2Our independent registered public accounting firm has not completed its review of our results for our second quarter ended on January 1, 2023. The revenue amounts for this quarter are preliminary estimates of the results of operations that we expect to report for our second quarter ended on January 1, 2023. Our actual results may differ from these estimates due to the completion of our financial closing procedures, final adjustments and other developments that may arise between now and the time the financial results for our second quarter are finalized.

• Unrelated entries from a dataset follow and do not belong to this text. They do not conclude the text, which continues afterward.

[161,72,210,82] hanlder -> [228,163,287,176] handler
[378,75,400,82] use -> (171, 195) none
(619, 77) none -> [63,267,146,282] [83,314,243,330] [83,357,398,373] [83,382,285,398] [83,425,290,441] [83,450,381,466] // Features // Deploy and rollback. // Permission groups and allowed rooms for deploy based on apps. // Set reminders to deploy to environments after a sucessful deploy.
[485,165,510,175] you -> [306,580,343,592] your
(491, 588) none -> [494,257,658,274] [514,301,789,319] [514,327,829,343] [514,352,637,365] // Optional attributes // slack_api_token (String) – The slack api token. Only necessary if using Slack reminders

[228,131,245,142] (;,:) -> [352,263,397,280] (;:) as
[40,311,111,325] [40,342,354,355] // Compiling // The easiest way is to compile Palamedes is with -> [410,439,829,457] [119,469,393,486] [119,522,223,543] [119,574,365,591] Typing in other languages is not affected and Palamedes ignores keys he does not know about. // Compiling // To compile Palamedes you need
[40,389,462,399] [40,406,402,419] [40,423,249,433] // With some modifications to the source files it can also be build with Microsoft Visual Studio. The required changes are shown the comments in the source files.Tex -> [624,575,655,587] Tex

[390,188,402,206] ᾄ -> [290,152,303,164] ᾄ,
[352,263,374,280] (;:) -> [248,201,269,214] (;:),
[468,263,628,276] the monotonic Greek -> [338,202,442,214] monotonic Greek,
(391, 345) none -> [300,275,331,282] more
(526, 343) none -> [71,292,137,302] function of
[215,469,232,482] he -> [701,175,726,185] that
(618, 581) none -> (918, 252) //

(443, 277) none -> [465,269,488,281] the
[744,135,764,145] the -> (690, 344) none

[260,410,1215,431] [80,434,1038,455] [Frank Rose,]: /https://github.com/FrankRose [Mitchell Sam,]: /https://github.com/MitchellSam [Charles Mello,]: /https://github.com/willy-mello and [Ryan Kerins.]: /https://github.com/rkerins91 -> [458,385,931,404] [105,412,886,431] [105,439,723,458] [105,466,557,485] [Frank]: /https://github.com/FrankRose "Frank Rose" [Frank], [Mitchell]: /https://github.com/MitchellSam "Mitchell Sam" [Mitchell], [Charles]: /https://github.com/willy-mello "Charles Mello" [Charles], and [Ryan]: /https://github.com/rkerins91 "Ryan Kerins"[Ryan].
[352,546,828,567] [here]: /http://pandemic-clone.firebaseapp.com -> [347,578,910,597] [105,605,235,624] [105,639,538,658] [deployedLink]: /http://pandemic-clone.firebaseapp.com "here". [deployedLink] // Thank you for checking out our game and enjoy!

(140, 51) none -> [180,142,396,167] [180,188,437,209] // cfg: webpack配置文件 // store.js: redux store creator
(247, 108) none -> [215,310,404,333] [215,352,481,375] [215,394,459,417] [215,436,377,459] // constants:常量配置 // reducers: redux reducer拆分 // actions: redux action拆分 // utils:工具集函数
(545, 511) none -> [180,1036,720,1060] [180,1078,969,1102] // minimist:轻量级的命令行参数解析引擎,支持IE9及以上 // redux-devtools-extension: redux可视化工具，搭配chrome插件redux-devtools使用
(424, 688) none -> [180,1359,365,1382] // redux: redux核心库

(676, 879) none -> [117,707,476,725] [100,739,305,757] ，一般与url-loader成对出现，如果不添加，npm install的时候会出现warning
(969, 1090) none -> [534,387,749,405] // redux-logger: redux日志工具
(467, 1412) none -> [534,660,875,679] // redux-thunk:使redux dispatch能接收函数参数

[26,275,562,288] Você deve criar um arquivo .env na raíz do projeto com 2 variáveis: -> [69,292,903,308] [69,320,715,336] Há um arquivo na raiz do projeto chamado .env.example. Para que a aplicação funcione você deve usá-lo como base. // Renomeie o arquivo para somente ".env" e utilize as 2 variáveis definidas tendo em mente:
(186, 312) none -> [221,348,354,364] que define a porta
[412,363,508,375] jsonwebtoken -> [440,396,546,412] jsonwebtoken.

3Revenue growth is calculated as the growth in Bowling Center Revenue compared to the comparable week during the pre-pandemic 52-week period beginning March 2019 and ending February 2020. Total Bowling Center Revenue (i) excludes media-related revenue and closed bowling centers from both current period and pre-pandemic and prior year periods and (ii) includes new bowling centers that have opened since March 2020. For weeks ending between September 26, 2021 and December 26, 2021, the percentages above are calculated by comparing each week to the comparable week in 2019. For weeks ending between January 2, 2022 and February 27, 2022, the percentages above are calculated by comparing each week to the comparable week in 2020. For weeks ending between March 6, 2022 and January 1, 2023, the percentages above are calculated by comparing each week to the comparable week in 2019. Total Bowling Center Revenue for each date is the 13-week rolling average of weekly Total Bowling Center Revenue. We use the 13-week rolling average because the revenue performance in individual weeks can be positively or negatively impacted by timing shift of holiday/sporting events, holidays moving to weekends, and extreme weather events. Data for all weeks following the close of the quarter ended on October 2, 2022 are preliminary and have not been audited or reviewed and are forward-looking statements based solely on information available to us as of the date of this announcement.